It is as ludicrous and out-of-place for a Christian to fight to protect the Ten Commandments as it is for a Jewish person to argue for the "messiahship" of Jesus Christ.

The people of the Book [Hebrew Scriptures ("Old Testament")] have made it clear, repeatedly, that Jesus is not, was never, their messiah. Now, the whole idea of a "Messiah" was a Jewish one, not a Christian teaching. And does it not make sense, if you have a question about Judaism, to ask the experts-- the Jews-- about any of their teachings? The "Messiah," in prophecy, was predicted to be a very bloody general who would lead legions of Jewish soldiers in war against the Romans. The whole world, it was predicted, would be flowing with the blood of the Messiah's "enemies." Jesus, a man of non-negotiable and unchanging peace, did not fit this profile at all. So, it only made sense for the Jewish people to reject him as their Messiah. So, despite later Christian bias, and the twisting of ancient records and prophecies to make them look as if they were specifically about Jesus, I have come to the logical (indeed, inevitable) conclusion that Jesus was not the "Messiah of Jewish prophecy. Except for a single text in Mark, which might have suffered emendation and/or alteration by a later Christian scribe, Jesus himself never claims to be the Messiah. In fact, I believe that he denied it, as he does in The Mystic Gospels of Jesus the Christ.

What mostly uneducated fundies have never come to terms with is the solid historical fact that Christianity and Judaism are two very different, in many ways, unrelated, faiths. As two faiths, they have two separate sets of Scriptures, two different sets of recognized "prophets," two different sets of teachings, different traditions, different "holy" days, different customs, and yes-- most spectacularly-- different gods. The "Jehovah" of the Hebrew Scriptures was never the God of pure Love taught by Jesus. (That alone explains why, although some form of the wrongly translated name "Jehovah" appears nearly seven thousand times in the Hebrew Scriptures, it does not appear a single time in the best ancient texts of the Christian Scriptures.)

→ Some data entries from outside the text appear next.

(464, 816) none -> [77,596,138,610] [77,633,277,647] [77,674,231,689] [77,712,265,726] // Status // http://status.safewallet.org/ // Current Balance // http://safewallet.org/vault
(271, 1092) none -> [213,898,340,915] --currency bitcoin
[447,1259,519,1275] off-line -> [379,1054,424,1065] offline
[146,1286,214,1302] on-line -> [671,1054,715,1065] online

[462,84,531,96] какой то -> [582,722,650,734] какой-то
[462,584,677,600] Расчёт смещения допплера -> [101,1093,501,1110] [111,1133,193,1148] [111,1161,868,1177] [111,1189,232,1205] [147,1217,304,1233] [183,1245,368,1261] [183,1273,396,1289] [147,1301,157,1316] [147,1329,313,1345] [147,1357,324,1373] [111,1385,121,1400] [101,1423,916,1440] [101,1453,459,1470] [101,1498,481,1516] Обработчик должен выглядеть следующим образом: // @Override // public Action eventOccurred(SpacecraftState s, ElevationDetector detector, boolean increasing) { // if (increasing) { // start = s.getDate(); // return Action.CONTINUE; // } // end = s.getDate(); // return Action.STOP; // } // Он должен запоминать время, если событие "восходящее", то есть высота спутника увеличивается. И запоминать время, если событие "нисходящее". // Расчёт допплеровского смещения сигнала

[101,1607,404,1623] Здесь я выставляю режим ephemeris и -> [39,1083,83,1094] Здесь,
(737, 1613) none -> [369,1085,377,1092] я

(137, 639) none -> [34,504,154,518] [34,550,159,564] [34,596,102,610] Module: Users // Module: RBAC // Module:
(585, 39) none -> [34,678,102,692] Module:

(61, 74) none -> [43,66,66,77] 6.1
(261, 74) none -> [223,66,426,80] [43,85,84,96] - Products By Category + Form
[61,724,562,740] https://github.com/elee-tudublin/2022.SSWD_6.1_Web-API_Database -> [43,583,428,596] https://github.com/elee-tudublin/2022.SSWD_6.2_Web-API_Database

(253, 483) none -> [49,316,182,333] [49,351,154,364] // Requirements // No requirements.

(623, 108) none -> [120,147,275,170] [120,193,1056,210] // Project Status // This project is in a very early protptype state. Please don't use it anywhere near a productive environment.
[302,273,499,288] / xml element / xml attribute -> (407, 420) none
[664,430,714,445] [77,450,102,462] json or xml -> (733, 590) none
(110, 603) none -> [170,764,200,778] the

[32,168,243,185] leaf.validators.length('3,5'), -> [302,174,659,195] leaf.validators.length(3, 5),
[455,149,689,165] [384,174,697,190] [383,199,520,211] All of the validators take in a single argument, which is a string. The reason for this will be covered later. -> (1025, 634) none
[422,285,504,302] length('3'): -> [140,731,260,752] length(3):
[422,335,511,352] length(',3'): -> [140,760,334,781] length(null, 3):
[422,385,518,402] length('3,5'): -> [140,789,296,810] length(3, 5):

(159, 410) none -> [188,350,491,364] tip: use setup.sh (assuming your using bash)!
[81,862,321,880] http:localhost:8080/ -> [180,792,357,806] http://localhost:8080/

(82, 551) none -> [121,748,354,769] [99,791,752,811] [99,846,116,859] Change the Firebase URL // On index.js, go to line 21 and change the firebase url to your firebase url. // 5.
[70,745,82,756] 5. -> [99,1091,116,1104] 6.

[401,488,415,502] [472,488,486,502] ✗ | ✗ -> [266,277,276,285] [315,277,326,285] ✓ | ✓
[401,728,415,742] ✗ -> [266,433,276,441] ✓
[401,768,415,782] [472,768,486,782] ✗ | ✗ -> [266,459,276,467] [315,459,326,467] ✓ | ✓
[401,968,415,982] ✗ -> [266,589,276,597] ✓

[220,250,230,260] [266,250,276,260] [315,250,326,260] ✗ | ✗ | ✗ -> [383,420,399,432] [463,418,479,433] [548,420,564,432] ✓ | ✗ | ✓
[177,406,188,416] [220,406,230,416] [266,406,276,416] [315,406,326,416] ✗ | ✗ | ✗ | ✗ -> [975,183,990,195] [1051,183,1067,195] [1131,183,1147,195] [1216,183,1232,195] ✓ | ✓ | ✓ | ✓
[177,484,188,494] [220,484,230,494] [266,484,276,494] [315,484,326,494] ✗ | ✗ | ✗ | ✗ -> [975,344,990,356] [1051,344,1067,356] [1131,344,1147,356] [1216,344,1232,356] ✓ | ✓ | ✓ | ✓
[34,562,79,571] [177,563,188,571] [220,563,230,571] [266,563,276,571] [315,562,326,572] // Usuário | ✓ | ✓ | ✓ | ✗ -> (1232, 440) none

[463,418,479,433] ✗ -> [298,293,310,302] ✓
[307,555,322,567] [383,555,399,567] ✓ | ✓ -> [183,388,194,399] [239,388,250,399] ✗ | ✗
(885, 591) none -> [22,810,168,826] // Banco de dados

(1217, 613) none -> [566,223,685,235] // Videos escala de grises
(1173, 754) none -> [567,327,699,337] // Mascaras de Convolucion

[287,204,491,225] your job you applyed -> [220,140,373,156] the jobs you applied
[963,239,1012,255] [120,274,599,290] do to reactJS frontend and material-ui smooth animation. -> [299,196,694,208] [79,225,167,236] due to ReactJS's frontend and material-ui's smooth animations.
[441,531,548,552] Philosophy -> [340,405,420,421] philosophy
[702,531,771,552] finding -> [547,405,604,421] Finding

Most Jewish people today have as sophisticated and loving an image of God as anyone. But, four thousand years ago, the primitives worshipped a god of genocide, rage, emotional immaturity, violence, and psychosis. This confusion between two very different godimages is why Christian fundies are so hopelessly confused.

Your best bet, with people whose minds resemble blocks of unchanging granite, is just to let them be. In time, karmic force alone has the necessary power to alter some minds. Happily, it is not our job even to try to change the dogmatic mind!